Saya ingat suatu ketika Emha Ainun Nadjib pernah menjelaskan pakaian
sebagai ‘akhlak’ atau ‘kemuliaan’ manusia yang membedakannya dari
binatang. Kata Cak Nun, “Kalau engkau tidak percaya, berdirilah di depan
pasar dan copotlah pakaianmu, maka engkau [akan] kehilangan segala
macam harkatmu sebagai manusia. Pakaianlah yang membuat manusia bernama
manusia.
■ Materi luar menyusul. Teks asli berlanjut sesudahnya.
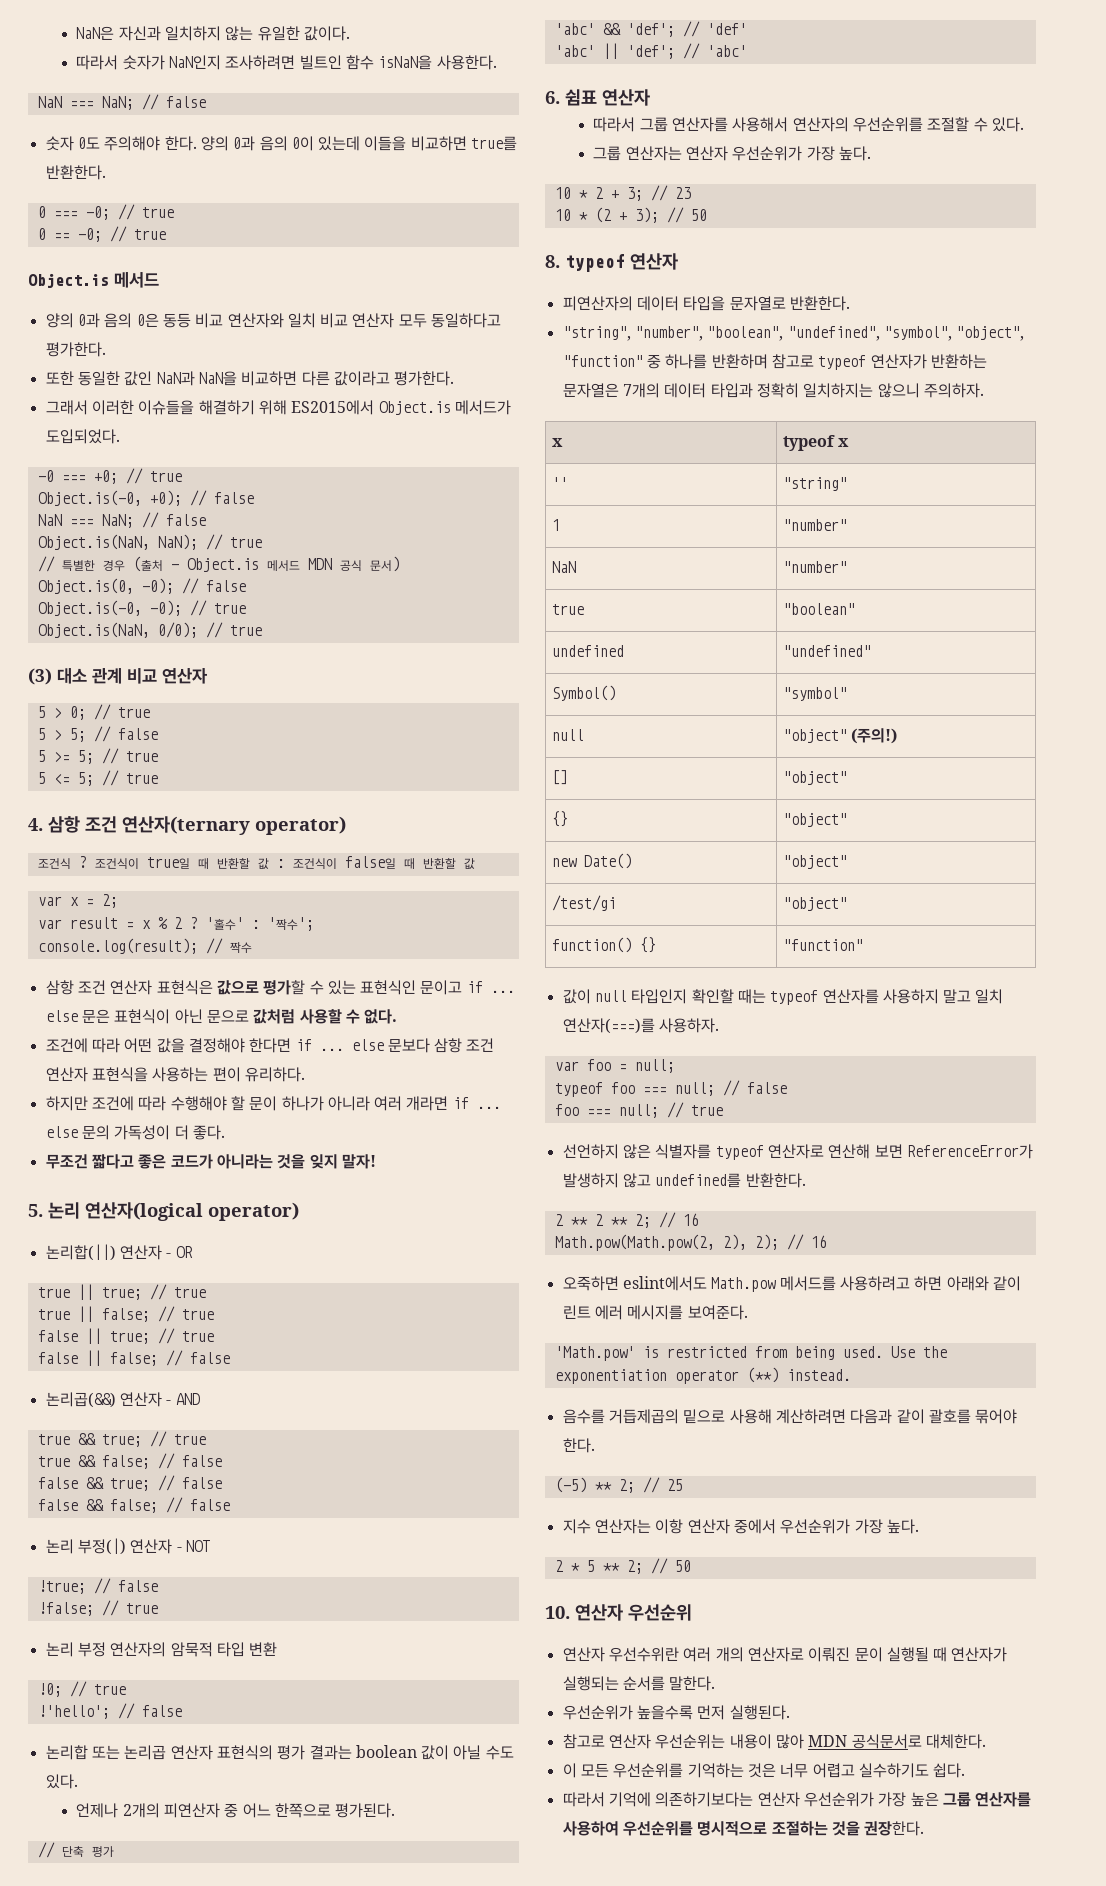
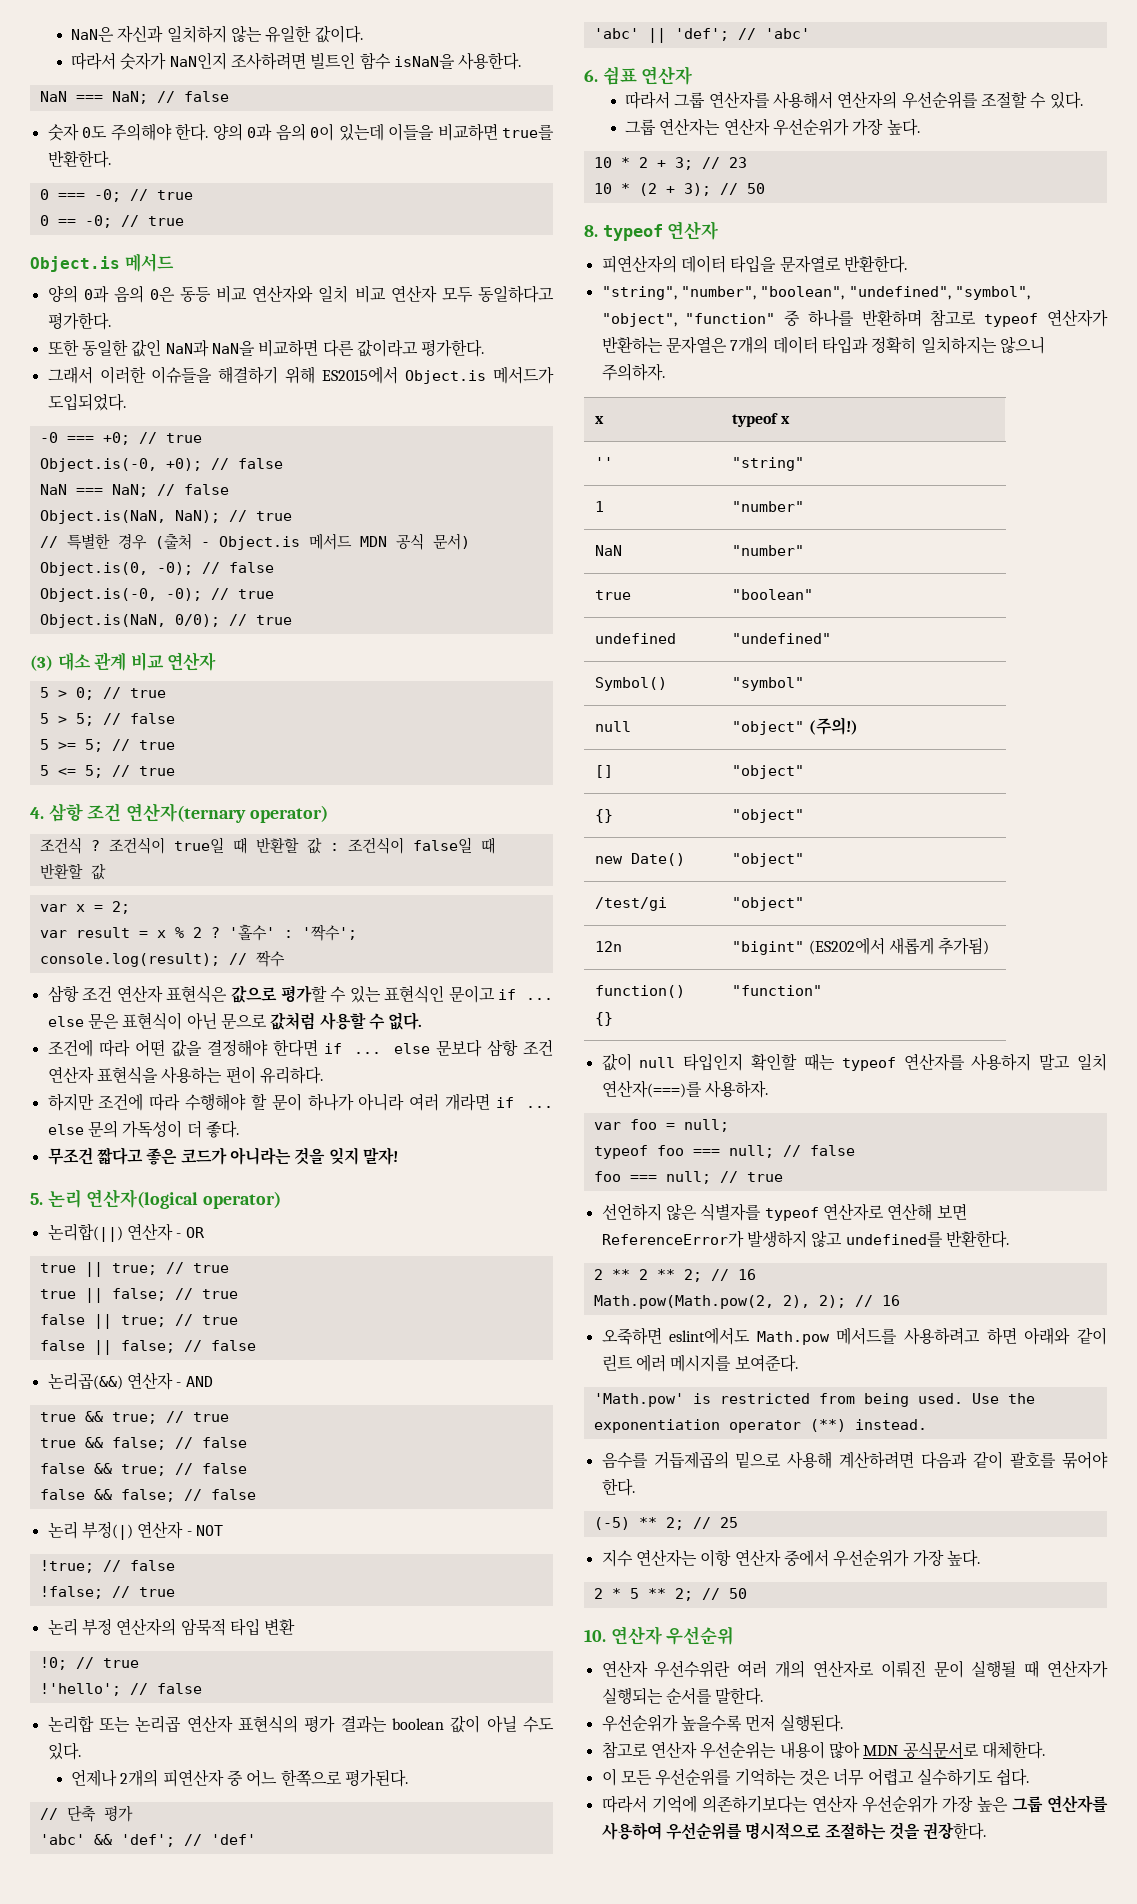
+ 12n | "bigint" (ES202에서 새롭게 추가됨)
Pakaian adalah pegangan nilai, landasan moral, dan sistem
nilai.”
Jika istri adalah pakaian suaminya dan suami adalah
pakaian istrinya, maka masing-masing mereka adalah lambang kemuliaan
bagi yang lainnya. Akhlak suami tercermin dari kualitas individu seorang
istri dan kemuliaan seorang istri tercermin dari perilaku, kata-kata,
dan integritas suaminya. Pada titik ini, kita jadi paham, kan, mengapa
istri perlu berbakti pada suami dan suami perlu memuliakan istrinya?
Sebab suami yang merendahkan istrinya adalah laki-laki yang
mengoyak-ngoyak pakaiannya sendiri… dan istri yang tak setia dan tak
berbakti pada suaminya adalah perempuan yang menelanjangi kemuliaan
sekaligus harga dirinya sendiri.
Kembali pada kasus teman saya.
Lantas, apakah mengolok-olok istri di hadapan orang lain adalah perkara
sepele dan urusan ‘selera humor’ belaka? Seorang laki-laki yang
merobek-robek pakaiannya sendiri di depan umum, membiarkan dirinya
telanjang dan kehilangan harga diri, hanya patut dikasihani!
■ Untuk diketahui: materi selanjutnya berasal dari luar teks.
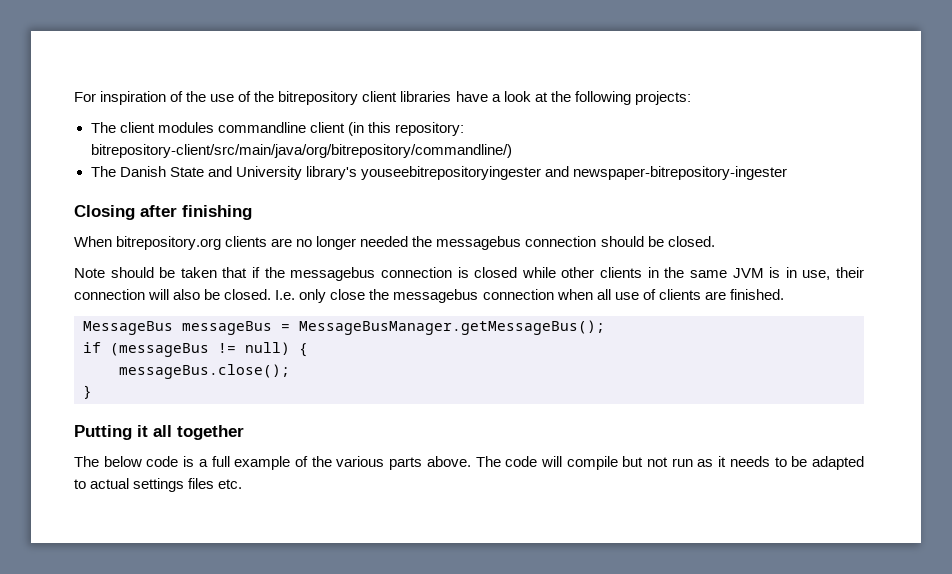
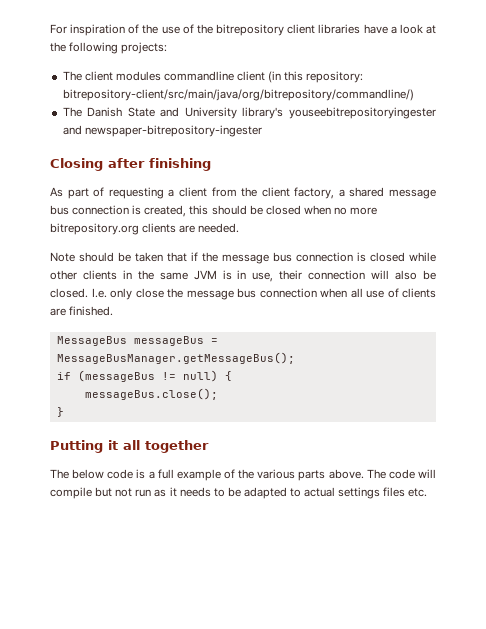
- When bitrepository.org clients are no longer needed the messagebus connection should be closed.
+ As part of requesting a client from the client factory, a shared message bus connection is created, this should be closed when no more bitrepository.org clients are needed.
- Note should be taken that if the messagebus connection is closed while other clients in the same JVM is in use, their connection will also be closed.
+ Note should be taken that if the message bus connection is closed while other clients in the same JVM is in use, their connection will also be closed.
- I.e. only close the messagebus connection when all use of clients are finished.
+ I.e. only close the message bus connection when all use of clients are finished.

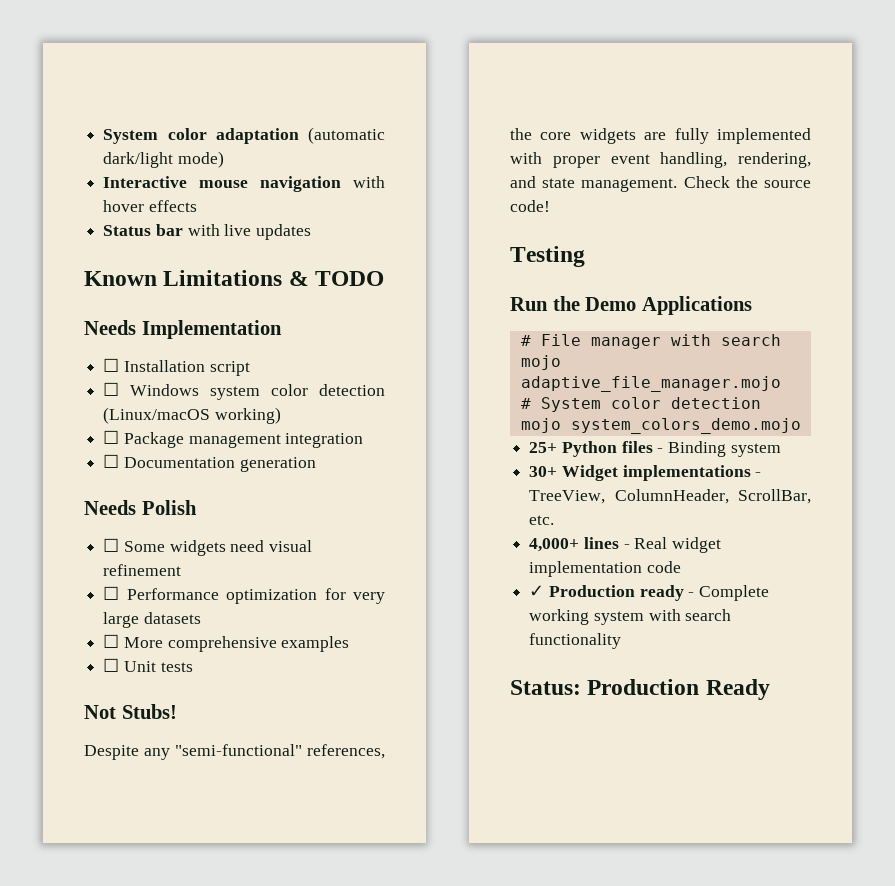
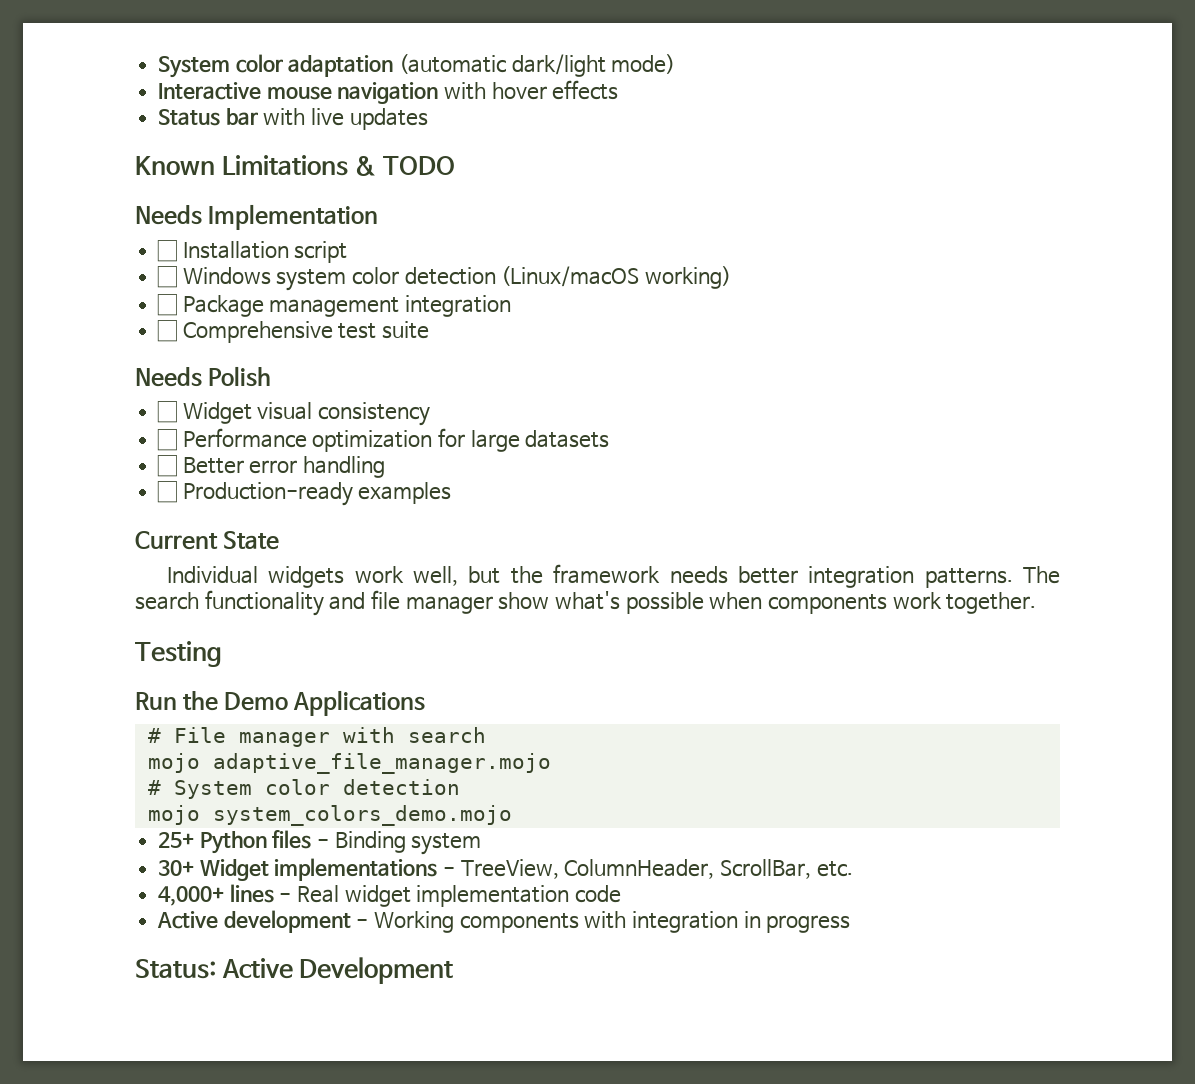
- ☐ Documentation generation
+ ☐ Comprehensive test suite
- ☐ Some widgets need visual refinement
+ ☐ Widget visual consistency
- ☐ Performance optimization for very large datasets
+ ☐ Performance optimization for large datasets
- ☐ More comprehensive examples
- ☐ Unit tests
- Not Stubs!
- Despite any "semi-functional" references, the core widgets are fully implemented with proper event handling, rendering, and state management. Check the source code!
+ ☐ Better error handling
+ ☐ Production-ready examples
+ Current State
+ Individual widgets work well, but the framework needs better integration patterns. The search functionality and file manager show what's possible when components work together.
- ✓ Production ready - Complete working system with search functionality
+ Active development - Working components with integration in progress
- Status: Production Ready
+ Status: Active Development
Jadi, ini memang soal cara pandang. Sungguh aneh jika para suami ingin
dipandang terhormat di hadapan teman-teman dan koleganya, tetapi tak
pernah merawat dan menghias ‘pakaian’-nya. Betapa mengherankan jika para
istri ingin tampil cantik dihadapan siapa saja, tetapi pada saat
bersamaan tidak memedulikan ‘pakaian’ mereka sendiri.
Akhirnya,
sangat masuk akal jika di bagian lain Al-Quran mengatakan bahwa
laki-laki yang baik diperuntukkan untuk perempuan yang baik dan
perempuan terbaik hanya dipersiapkan untuk laki-laki terbaik. Mereka
akan saling merawat ‘pakaian’ masing-masing dengan berakhlak baik pada
satu sama lainnya. Selayaknya pakaian yang menunjukkan kemuliaan, ia
bukan sekadar melekat pada kulit, tetapi melindungi dari cuaca buruk,
menutupi aib pada tubuh, menghiasi diri di hadapan tatap mata dunia.
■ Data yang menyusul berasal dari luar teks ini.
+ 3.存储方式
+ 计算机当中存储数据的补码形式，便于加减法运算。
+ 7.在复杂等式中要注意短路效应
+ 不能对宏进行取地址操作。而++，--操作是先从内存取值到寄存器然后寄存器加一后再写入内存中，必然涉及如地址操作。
Barangkali inilah saatnya memuliakan pasangan kita, seperti diri yang
setiap hari bersolek menjelang pesta… mengenakan pakaian terbaik yang
kita punya, berjalan dengan hati-hati menghindari apapun saja yang bisa
mengotorinya, menjaganya, merawatnya, membanggakannya. Mulailah dari
yang paling sederhana, tersenyumlah pada istri atau suami Anda, sekarang
atau sebentar lagi… tatap mereka dengan rasa bangga, sesekali puji
mereka. Jika mereka sedang tak di dekat Anda, ambil kamera dan
berfotolah. Di antara hal-hal istimewa dalam rumah tangga adalah saat
seorang istri tersenyum tulus di hadapan suaminya.